There wasn’t much escapism in the works, rather resignation. Loneliness and social parallel lanes of lived lives. So, these sides to Alvestad’s oeuvre are in fact not new. We can actually find these tendencies even earlier in his body of work. In the earlier production of Alvestad, his paintings were filled with shades of pastel hues, and something liken to same-sex couples living their lives in Berlin, or some other equally hip location. Parties and colourful weekdays. Cosy rooms with objects, beds, and well-furnished kitchens. But even in those motifs there were problems of connection. People were seemingly like strangers. Even when they were laying naked, in an intimate setting, there was a struggle to connect. They were living in a pastel-coloured reality, but nevertheless alone.

The loneliness, the social struggles, the feeling of being all alone with one’s problems, all of this has effectively been there all along in Alvestad’s artworks. What’s new is that the walls are – increasingly - closing in. There aren’t many traces of pastel-coloured promises for the future or hopes for a life lived by the pool side. We are left with the occasional palm tree and intermittent strokes of pastel. There are equally fewer cosy objects to be seen and the rooms seem more and more like scenery. The colours have similarly become more blue and darker, the compositions tighten, with a widened use of dark colour fields. Something has happened, I think it lies just as much in the zeitgeist as it does within Alvestad. He has simply moved the loneliness into a new time. A different time than the previous works.

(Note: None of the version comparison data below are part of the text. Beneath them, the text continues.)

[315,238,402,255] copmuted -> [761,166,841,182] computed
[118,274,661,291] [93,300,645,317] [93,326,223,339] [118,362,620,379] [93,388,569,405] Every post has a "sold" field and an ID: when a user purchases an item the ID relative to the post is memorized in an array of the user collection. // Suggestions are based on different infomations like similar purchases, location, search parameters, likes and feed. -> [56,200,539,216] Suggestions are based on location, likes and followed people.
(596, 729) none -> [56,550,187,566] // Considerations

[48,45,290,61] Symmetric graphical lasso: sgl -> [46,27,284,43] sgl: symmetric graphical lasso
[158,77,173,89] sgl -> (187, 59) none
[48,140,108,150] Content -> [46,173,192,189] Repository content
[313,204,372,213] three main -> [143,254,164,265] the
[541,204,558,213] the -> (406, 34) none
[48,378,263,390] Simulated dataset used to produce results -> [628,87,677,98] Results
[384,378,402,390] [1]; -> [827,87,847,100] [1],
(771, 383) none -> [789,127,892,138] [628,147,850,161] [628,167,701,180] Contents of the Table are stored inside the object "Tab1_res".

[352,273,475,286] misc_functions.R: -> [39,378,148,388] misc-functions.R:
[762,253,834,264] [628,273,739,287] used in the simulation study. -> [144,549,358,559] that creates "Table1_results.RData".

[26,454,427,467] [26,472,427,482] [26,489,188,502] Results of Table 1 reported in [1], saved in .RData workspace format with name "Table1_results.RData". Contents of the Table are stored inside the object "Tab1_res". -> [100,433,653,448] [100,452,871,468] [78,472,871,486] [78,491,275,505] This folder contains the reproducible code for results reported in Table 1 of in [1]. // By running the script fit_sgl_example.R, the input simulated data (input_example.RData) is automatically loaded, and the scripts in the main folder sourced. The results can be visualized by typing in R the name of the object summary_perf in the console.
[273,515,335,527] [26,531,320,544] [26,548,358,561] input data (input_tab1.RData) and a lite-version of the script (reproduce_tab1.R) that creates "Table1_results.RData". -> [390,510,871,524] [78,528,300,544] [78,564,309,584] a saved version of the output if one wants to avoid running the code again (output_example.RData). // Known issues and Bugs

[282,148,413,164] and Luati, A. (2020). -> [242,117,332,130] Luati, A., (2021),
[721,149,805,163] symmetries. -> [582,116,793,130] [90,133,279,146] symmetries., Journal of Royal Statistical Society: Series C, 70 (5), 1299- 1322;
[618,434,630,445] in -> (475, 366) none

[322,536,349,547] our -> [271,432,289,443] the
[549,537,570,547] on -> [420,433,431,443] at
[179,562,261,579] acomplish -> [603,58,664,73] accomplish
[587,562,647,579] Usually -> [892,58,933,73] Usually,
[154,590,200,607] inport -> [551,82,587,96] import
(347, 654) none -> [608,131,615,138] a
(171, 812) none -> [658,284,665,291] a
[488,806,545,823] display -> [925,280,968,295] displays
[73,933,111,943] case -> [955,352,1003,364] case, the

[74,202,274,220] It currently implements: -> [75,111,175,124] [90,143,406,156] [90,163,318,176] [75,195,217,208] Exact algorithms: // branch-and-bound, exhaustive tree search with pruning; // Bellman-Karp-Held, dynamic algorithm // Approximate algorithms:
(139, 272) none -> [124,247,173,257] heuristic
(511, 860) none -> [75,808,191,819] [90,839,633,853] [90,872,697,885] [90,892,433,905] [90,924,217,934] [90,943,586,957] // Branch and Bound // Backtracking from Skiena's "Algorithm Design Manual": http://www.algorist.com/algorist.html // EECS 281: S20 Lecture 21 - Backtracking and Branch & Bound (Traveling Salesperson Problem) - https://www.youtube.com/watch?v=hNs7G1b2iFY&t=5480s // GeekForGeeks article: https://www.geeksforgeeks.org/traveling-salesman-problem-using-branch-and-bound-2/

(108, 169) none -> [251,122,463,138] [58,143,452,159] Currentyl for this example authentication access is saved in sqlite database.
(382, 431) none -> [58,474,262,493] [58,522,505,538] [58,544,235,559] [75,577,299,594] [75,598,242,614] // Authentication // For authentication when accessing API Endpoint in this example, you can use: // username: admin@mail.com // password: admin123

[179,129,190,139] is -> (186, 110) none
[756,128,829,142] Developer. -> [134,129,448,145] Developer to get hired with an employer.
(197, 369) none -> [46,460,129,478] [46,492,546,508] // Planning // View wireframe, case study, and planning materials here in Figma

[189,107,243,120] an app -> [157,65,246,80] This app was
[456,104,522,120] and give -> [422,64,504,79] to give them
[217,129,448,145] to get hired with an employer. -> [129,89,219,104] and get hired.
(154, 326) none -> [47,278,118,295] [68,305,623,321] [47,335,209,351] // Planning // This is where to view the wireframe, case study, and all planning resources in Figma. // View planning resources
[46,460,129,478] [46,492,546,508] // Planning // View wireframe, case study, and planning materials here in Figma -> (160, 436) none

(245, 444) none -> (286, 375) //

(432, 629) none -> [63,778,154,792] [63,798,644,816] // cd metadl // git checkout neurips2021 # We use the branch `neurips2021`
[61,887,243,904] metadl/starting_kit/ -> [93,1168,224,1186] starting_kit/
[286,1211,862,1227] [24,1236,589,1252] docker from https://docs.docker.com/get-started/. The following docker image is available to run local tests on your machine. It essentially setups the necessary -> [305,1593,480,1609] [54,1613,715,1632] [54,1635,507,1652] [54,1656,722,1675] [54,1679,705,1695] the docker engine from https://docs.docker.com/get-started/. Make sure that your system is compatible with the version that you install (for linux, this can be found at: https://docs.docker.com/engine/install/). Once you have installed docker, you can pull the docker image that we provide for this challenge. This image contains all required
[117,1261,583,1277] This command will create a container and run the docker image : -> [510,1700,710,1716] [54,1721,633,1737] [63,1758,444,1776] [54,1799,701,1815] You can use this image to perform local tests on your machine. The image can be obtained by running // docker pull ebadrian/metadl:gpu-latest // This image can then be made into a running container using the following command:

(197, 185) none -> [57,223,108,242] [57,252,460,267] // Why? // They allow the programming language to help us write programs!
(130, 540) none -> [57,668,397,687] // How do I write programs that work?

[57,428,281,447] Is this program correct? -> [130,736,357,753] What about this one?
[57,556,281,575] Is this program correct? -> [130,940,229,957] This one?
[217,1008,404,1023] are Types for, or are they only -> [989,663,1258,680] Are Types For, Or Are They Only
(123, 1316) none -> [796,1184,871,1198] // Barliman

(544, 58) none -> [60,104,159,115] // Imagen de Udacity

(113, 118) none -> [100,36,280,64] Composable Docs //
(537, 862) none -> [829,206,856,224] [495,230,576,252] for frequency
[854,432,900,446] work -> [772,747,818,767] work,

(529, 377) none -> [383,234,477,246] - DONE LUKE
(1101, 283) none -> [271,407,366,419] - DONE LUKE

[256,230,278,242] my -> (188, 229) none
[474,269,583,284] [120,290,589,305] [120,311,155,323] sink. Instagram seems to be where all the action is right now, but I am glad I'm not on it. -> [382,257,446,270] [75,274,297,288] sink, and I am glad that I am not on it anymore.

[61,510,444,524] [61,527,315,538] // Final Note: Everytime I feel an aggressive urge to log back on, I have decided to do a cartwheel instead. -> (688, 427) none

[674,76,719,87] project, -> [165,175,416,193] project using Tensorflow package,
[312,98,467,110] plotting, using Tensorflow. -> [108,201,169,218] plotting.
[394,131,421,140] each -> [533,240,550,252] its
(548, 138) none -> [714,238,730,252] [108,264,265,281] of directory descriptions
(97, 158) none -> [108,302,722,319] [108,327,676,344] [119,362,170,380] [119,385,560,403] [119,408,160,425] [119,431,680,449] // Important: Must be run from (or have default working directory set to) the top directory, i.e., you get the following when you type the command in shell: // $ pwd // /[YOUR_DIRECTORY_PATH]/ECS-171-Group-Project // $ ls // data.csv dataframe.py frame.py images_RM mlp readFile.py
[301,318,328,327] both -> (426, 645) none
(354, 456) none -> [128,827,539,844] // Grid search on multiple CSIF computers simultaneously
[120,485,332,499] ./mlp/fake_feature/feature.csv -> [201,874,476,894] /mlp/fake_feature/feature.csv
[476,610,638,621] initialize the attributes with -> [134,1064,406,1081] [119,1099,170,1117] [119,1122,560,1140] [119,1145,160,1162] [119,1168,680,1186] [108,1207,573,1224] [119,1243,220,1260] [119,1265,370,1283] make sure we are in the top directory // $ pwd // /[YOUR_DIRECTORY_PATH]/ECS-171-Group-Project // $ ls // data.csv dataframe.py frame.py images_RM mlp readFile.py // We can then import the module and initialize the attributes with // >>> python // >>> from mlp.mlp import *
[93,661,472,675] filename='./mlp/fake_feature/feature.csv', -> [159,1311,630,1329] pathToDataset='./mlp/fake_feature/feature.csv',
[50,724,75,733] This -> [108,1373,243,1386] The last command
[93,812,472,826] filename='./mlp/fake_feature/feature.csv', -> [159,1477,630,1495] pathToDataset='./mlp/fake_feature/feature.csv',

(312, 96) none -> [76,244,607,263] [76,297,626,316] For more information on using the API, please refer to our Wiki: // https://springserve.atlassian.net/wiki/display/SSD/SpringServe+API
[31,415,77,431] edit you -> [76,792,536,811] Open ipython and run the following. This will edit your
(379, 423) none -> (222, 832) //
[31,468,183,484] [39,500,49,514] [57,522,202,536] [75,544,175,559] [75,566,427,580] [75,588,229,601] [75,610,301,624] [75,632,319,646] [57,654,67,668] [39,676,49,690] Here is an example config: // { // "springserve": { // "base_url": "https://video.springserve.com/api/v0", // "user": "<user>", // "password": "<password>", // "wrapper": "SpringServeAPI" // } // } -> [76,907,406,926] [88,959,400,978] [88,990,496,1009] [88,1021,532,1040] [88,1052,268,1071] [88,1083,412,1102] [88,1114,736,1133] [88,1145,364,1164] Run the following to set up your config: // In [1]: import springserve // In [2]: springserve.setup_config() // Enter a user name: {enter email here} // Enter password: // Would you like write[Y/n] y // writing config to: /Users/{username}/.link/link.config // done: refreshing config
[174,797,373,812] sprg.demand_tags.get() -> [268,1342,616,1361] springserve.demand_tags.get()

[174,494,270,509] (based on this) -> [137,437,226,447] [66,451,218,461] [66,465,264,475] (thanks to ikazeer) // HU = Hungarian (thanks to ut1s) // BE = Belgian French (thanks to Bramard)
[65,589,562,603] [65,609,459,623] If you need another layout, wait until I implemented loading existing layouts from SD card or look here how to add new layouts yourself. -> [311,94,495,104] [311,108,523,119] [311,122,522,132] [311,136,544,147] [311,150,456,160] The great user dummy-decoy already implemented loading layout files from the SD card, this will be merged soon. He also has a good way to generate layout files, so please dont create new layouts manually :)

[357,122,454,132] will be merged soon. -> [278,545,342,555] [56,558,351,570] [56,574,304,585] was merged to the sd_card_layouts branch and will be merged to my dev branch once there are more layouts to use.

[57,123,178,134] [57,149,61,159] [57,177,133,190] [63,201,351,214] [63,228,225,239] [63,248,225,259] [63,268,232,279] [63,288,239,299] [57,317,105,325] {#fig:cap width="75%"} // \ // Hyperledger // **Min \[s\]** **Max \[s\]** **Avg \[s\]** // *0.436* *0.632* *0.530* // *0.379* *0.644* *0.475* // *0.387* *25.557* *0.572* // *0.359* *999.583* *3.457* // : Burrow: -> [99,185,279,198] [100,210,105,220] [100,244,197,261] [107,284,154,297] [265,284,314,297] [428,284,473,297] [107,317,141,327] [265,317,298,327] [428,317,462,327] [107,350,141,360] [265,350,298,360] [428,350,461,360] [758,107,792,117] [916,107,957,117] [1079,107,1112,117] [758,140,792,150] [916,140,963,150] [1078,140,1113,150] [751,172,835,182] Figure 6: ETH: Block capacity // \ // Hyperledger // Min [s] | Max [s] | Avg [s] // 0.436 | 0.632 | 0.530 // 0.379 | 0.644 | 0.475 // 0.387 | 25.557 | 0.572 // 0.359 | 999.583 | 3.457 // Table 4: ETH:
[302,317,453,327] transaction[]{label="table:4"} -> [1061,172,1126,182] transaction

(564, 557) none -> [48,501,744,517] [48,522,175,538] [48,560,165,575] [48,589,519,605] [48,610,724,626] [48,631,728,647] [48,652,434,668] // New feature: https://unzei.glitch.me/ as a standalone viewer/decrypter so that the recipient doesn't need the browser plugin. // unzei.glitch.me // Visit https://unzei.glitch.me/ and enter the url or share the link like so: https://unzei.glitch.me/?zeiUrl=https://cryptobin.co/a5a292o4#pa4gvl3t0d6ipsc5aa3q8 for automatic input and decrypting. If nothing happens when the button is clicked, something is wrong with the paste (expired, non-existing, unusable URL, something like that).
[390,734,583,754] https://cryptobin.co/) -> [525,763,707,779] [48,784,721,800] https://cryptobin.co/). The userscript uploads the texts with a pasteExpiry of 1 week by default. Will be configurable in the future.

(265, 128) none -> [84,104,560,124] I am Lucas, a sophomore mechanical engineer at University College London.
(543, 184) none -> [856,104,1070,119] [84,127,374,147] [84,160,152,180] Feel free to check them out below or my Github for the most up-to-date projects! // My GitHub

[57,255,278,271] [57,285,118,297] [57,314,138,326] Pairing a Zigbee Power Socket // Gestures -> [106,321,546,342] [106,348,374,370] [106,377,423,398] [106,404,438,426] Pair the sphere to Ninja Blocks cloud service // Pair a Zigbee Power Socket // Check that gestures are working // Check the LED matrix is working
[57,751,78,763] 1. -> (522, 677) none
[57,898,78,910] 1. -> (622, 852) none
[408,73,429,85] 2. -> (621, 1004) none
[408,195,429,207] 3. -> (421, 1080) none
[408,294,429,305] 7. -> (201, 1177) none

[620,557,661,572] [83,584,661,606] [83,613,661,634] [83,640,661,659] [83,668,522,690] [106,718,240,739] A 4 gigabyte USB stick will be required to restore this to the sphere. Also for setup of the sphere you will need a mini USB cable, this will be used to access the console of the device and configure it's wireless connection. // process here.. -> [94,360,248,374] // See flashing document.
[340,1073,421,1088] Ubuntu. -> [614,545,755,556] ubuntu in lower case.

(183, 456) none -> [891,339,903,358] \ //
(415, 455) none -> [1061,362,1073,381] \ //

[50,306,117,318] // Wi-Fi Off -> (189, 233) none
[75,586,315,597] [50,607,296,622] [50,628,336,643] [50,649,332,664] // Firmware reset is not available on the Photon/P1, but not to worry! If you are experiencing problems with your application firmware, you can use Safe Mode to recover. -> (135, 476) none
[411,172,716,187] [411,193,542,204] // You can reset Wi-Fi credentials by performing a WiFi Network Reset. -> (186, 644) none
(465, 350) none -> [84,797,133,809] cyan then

Alvestad and I are almost the same age. We were teenagers through the 90s, a time filled with promise and play, fun meta-perspectives, and nihilism. We became independent through the first decade of the 2000s, with its enormous cultural growth through the breakthrough of the internet, where we, based on interests and references, effortlessly could create a unique sense of self. We made it through the next decade, characterized by social media and a growing polarisation, by escaping to rooms that were made for us. Like Berlin. Then the pandemic hit us all. Indeed, we were saved though the keeping of a dream of another life, a life of revelling and escapism with other people. A better life on the other side of the pandemic.

The other side is now. With Putin on the war path, geriatric president candidates in the US, a world increasingly warmer every year and more and more illiberal democracies and authoritarian dictators in countries relatively close in proximity. Simultaneously we are being numbed by social media, which now seamlessly are baked into the media landscape, daily stories about who we should have been, what we should have accomplished, places we should have visited, chores we should have carried out. The masses are showing us the happiness that could have been ours. If only we had done things right. Thank God I can turn to Alvestad’s paintings as correction!

-Bjørn Hatterud

The text is originally written in Norwegian.